| What is expected |
The lines from the start of the records below through the line containing "[131,501,236,516] [node, proxy]" are to be copied exactly, both ends included, with nothing added.

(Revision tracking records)
--*--

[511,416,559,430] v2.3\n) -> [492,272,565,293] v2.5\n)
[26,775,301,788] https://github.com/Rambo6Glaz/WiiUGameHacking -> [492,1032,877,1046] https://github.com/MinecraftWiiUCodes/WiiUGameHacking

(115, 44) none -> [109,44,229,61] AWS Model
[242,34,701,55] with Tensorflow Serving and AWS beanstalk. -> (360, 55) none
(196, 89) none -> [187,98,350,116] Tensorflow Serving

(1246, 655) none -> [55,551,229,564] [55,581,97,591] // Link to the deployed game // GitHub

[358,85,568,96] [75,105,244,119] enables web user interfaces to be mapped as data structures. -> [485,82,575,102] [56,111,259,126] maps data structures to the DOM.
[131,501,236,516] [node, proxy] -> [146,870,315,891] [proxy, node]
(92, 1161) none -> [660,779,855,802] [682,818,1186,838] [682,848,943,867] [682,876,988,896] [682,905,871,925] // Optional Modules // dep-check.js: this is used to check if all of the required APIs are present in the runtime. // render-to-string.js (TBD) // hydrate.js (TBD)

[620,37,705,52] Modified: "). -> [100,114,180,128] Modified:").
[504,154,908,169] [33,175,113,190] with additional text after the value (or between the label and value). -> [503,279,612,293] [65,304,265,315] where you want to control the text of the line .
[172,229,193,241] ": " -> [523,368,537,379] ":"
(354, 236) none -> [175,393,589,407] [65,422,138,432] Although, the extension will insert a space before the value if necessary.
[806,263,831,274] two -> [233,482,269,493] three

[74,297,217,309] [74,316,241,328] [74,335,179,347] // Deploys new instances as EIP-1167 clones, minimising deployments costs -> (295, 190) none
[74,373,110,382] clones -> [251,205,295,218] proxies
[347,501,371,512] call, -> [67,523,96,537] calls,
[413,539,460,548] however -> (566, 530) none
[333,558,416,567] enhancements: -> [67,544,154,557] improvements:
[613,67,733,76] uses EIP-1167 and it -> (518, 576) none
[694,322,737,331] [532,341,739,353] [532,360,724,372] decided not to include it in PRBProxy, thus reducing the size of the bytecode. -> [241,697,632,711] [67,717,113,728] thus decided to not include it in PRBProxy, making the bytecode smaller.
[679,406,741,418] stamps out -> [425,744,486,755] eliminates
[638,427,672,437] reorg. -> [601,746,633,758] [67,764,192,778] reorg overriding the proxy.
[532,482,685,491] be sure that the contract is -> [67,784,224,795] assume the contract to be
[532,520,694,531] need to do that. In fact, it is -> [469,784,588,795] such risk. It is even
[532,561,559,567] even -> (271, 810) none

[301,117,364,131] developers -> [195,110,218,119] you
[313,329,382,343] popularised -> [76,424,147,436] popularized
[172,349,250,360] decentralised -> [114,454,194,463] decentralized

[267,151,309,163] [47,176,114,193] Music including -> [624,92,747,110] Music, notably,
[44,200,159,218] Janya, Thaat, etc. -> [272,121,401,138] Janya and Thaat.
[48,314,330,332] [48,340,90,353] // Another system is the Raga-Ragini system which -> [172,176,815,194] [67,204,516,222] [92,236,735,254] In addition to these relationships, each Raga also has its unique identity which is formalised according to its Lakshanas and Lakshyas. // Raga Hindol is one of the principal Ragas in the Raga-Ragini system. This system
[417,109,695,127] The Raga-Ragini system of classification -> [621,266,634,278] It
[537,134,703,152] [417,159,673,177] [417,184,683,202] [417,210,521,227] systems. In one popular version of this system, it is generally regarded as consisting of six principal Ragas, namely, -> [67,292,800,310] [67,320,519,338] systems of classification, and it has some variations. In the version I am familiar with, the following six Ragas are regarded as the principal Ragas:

--*--

| Finished task |
[511,416,559,430] v2.3\n) -> [492,272,565,293] v2.5\n)
[26,775,301,788] https://github.com/Rambo6Glaz/WiiUGameHacking -> [492,1032,877,1046] https://github.com/MinecraftWiiUCodes/WiiUGameHacking

(115, 44) none -> [109,44,229,61] AWS Model
[242,34,701,55] with Tensorflow Serving and AWS beanstalk. -> (360, 55) none
(196, 89) none -> [187,98,350,116] Tensorflow Serving

(1246, 655) none -> [55,551,229,564] [55,581,97,591] // Link to the deployed game // GitHub

[358,85,568,96] [75,105,244,119] enables web user interfaces to be mapped as data structures. -> [485,82,575,102] [56,111,259,126] maps data structures to the DOM.
[131,501,236,516] [node, proxy] -> [146,870,315,891] [proxy, node]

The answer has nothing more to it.